Услыхал его и царь этой страны — Дин. Позвал слуг и спрашивает:

— Кто это так поёт?

Слуги дрожат, но молчат — не знают.

— Позвать ко мне всех мудрецов! — приказал царь.

Собрались мудрецы.

— Кто это поёт? — снова спрашивает царь.

Мудрецы молчат — не знают.

Тут вошёл самый старый мудрец. Он ответил царю:

— Это Соловей. Первый певец на всём свете. Он живёт на далёком Севере.

Царь вскочил с трона.

— На Севере? — закричал он. — Значит, он вот-вот улетит домой? Сейчас же поймать Соловья и принести ко мне!

Слуги бросились ловить птицу.

А Соловей всё пел.
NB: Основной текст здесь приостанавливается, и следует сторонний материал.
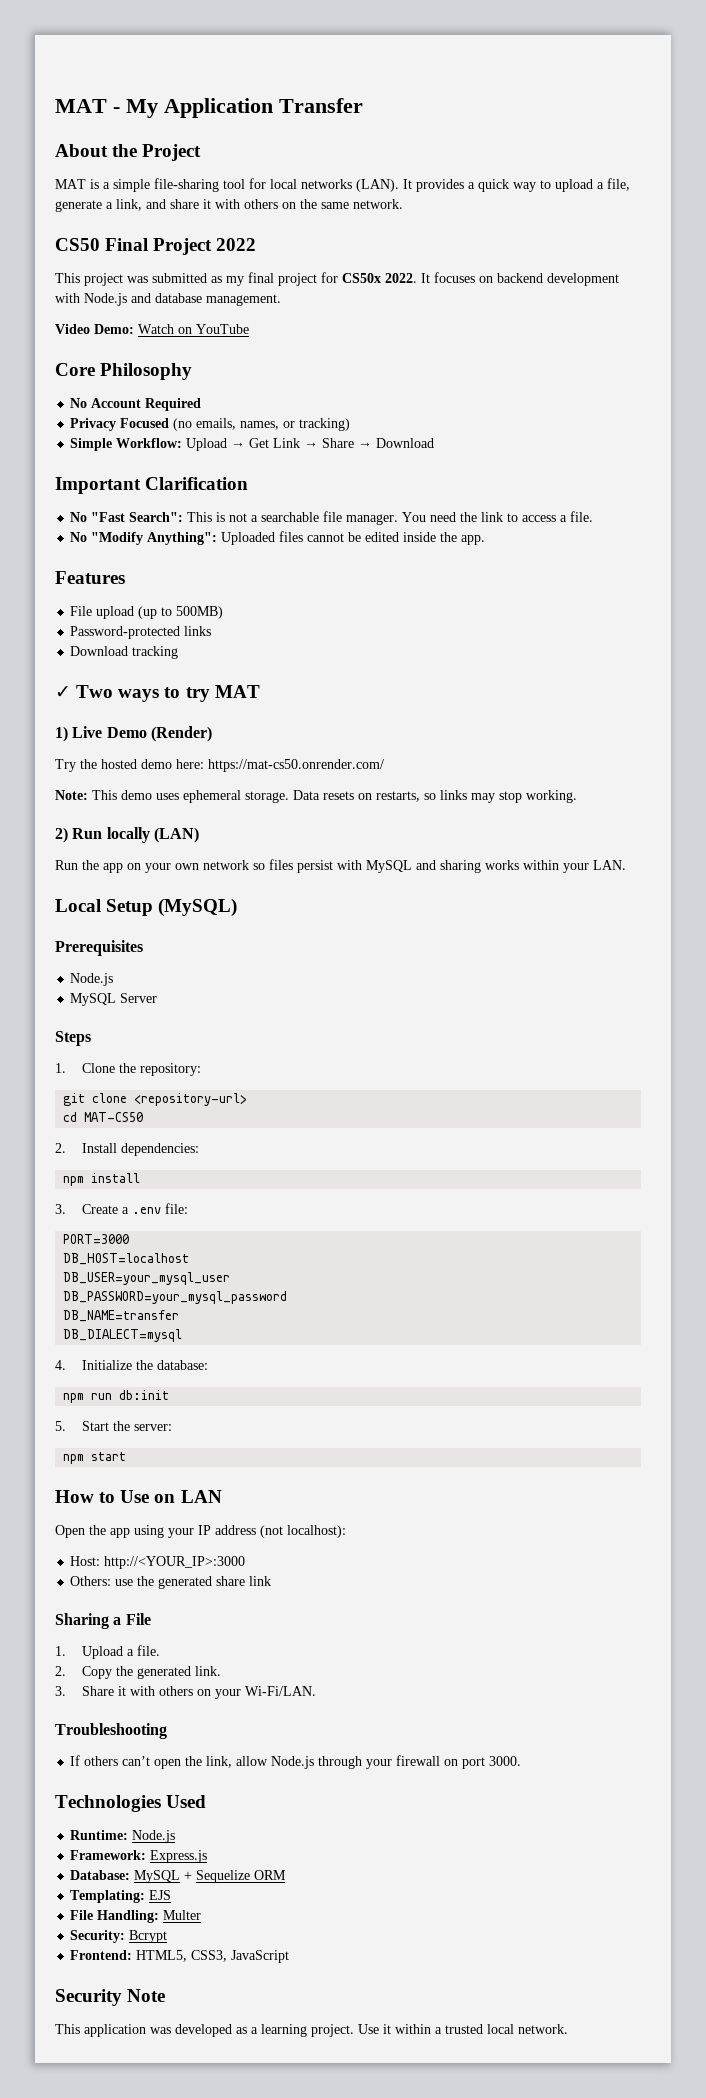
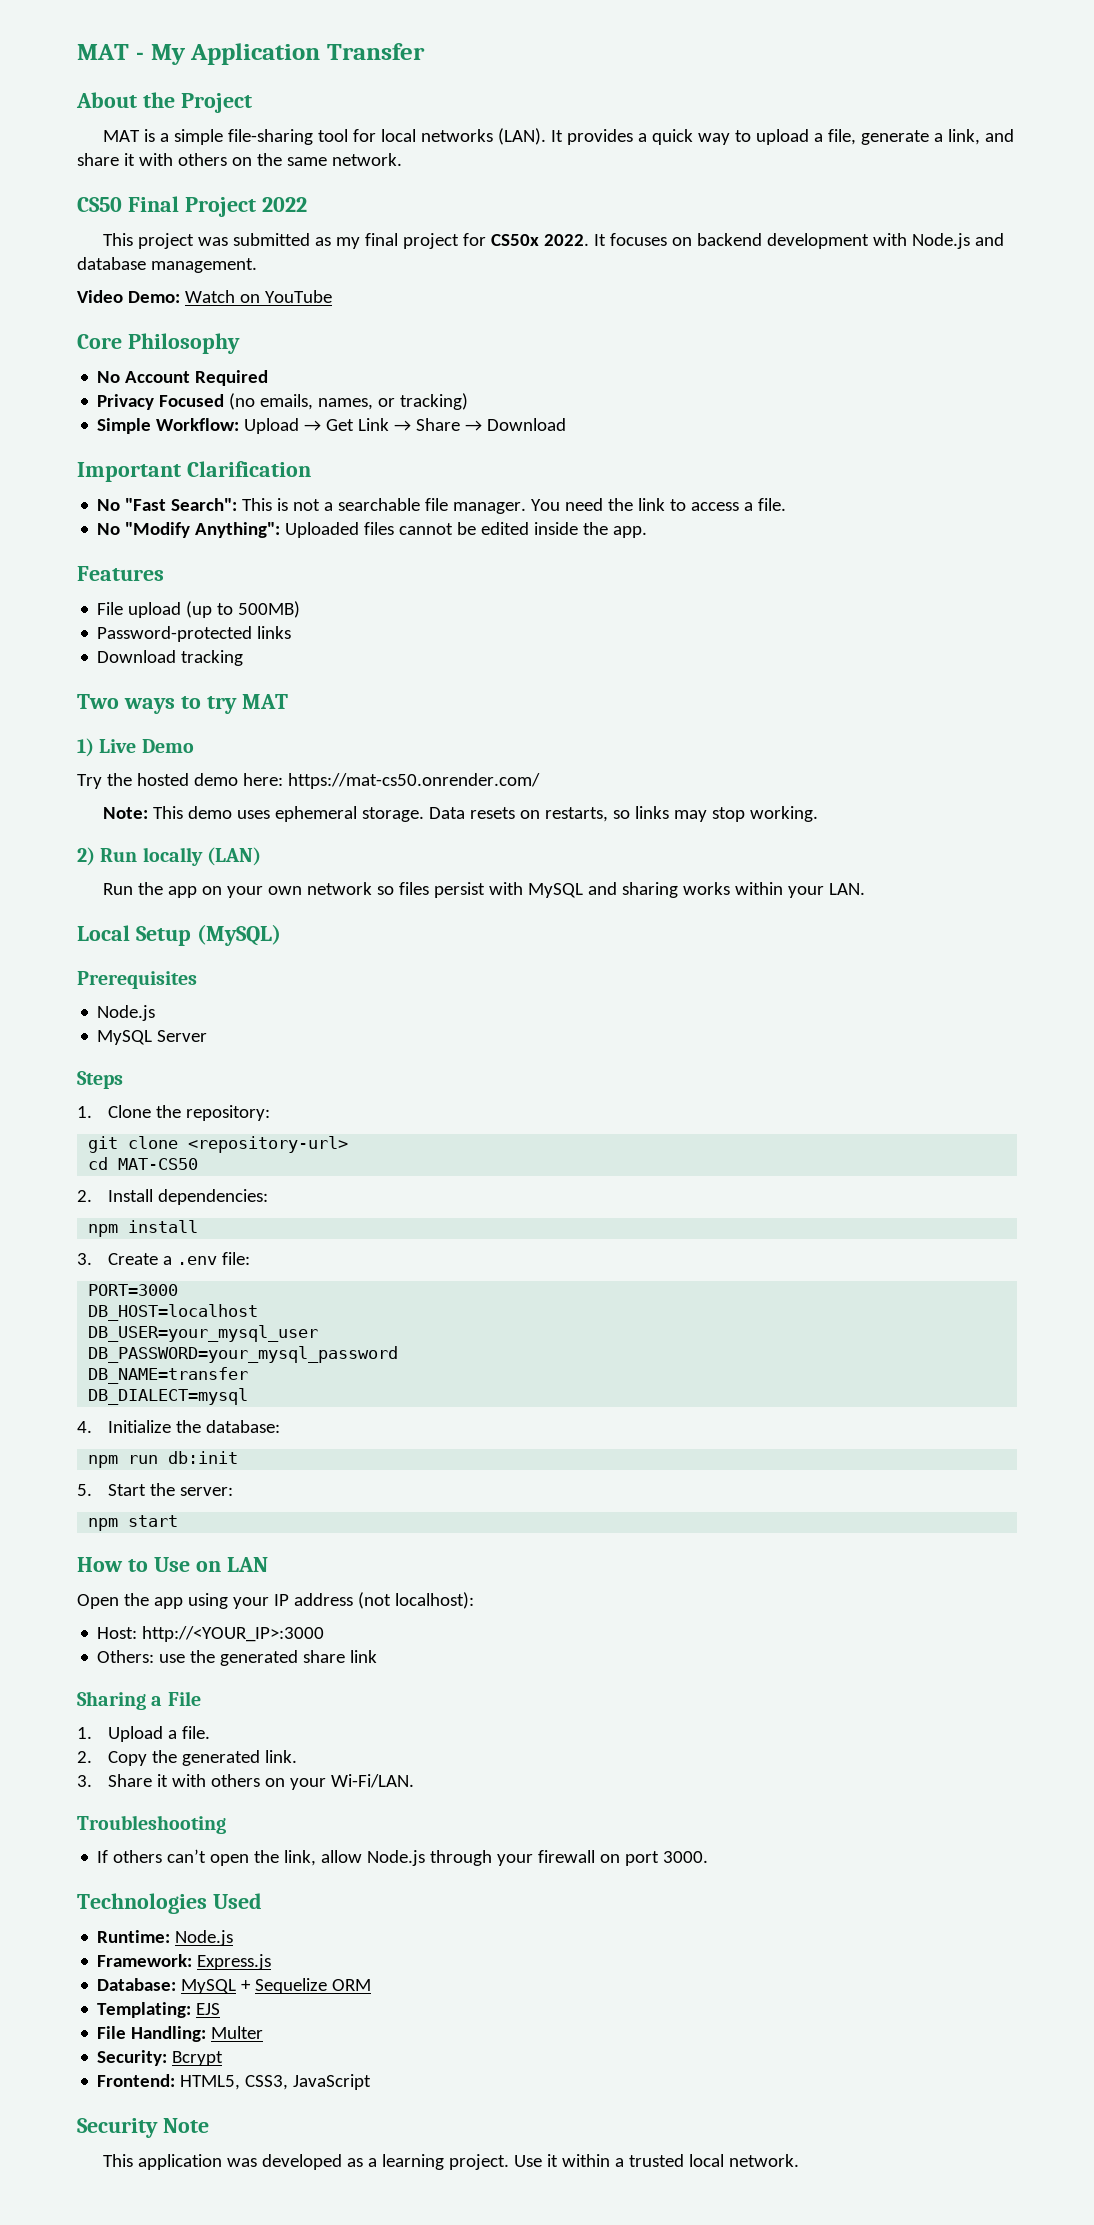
- ✓ Two ways to try MAT
+ Two ways to try MAT
- 1) Live Demo (Render)
+ 1) Live Demo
Он вспоминал одну за другой все песни, что пел в родных краях. Не видел он, как подкрались к нему царские слуги и накинули шёлковую сеть.

Принесли его к царю.

Царь Дин посмотрел на небольшую серую птичку и говорит:

— Кто бы мог подумать, что у тебя такой голос! Оставайся навсегда в моём царстве, и весь свет узнает, какой у меня певец объявился!

Соловей ответил:

— Слава, царь, как ветер: прилетит и улетит прочь. А родина — мать родная. Она дала мне жизнь, вырастила меня, научила петь. Как я могу от неё отказаться?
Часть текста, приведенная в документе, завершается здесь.